Change detection outputs
§ §

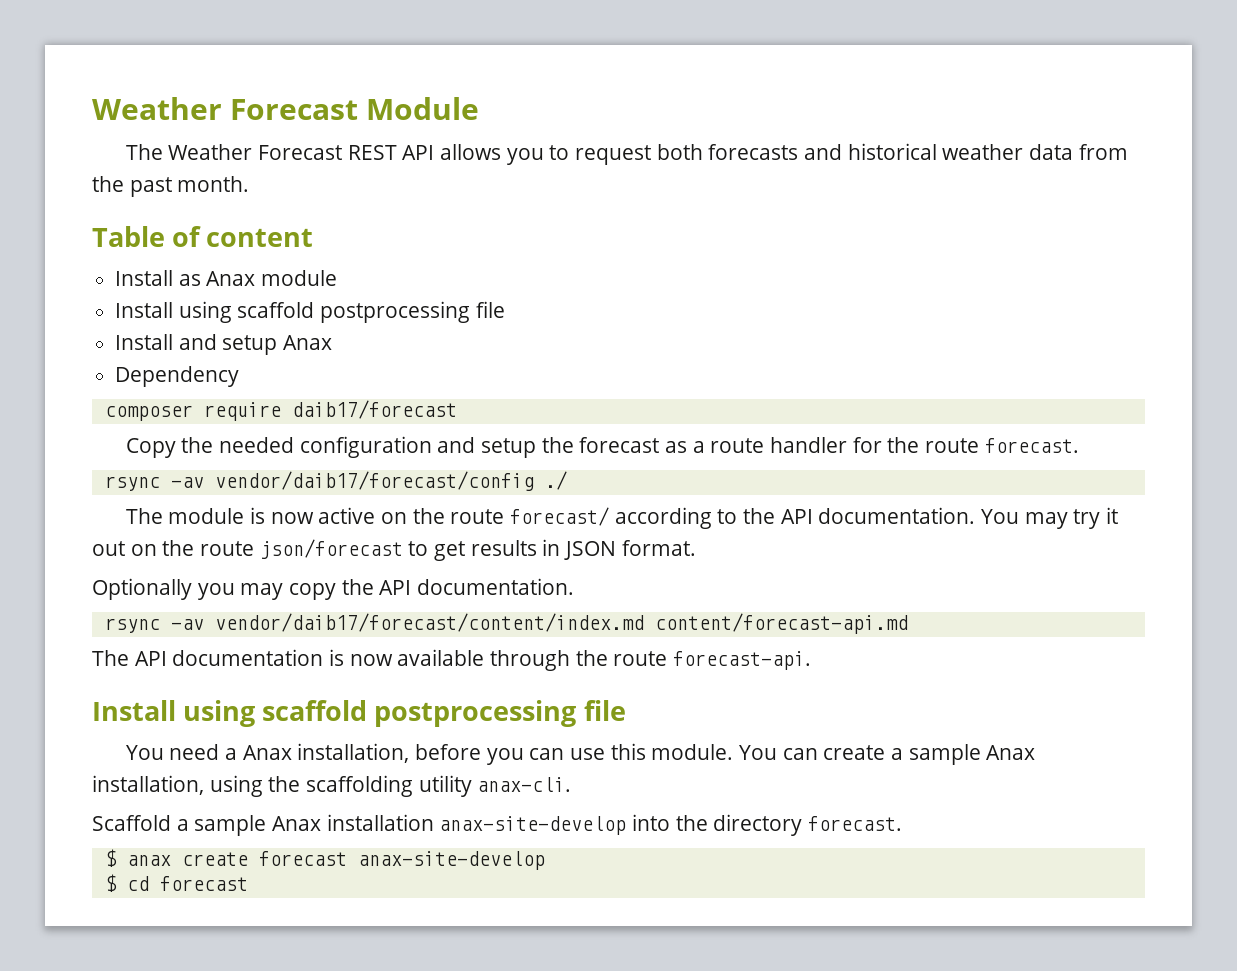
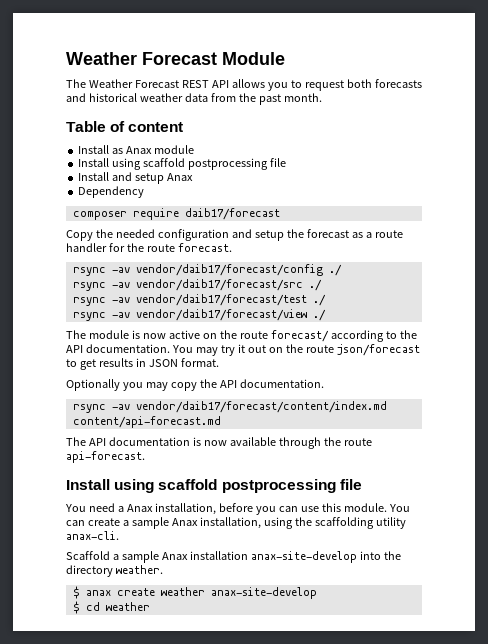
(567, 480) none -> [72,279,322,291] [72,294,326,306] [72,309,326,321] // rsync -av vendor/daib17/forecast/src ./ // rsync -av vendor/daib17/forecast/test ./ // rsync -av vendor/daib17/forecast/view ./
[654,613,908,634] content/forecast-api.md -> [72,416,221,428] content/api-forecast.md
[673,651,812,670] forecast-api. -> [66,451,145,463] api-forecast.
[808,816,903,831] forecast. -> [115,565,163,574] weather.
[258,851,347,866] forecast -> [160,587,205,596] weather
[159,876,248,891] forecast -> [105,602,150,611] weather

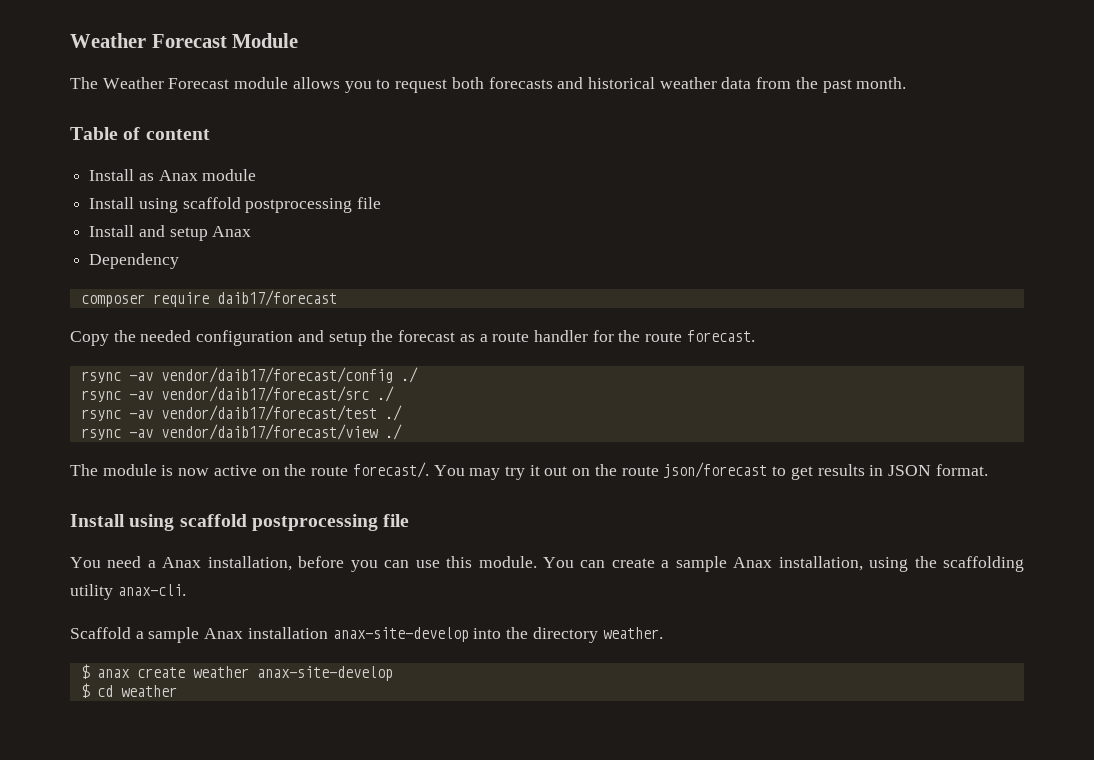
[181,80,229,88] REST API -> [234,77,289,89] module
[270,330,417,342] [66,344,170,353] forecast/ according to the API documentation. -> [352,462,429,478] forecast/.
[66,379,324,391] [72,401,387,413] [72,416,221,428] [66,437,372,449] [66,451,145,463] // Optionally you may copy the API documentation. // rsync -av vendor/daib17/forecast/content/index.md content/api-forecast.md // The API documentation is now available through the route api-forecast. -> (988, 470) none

§ §

• Work task: Your copy should hold every record word for word and none of the pictures.

• Output of the exercise:
(567, 480) none -> [72,279,322,291] [72,294,326,306] [72,309,326,321] // rsync -av vendor/daib17/forecast/src ./ // rsync -av vendor/daib17/forecast/test ./ // rsync -av vendor/daib17/forecast/view ./
[654,613,908,634] content/forecast-api.md -> [72,416,221,428] content/api-forecast.md
[673,651,812,670] forecast-api. -> [66,451,145,463] api-forecast.
[808,816,903,831] forecast. -> [115,565,163,574] weather.
[258,851,347,866] forecast -> [160,587,205,596] weather
[159,876,248,891] forecast -> [105,602,150,611] weather

[181,80,229,88] REST API -> [234,77,289,89] module
[270,330,417,342] [66,344,170,353] forecast/ according to the API documentation. -> [352,462,429,478] forecast/.
[66,379,324,391] [72,401,387,413] [72,416,221,428] [66,437,372,449] [66,451,145,463] // Optionally you may copy the API documentation. // rsync -av vendor/daib17/forecast/content/index.md content/api-forecast.md // The API documentation is now available through the route api-forecast. -> (988, 470) none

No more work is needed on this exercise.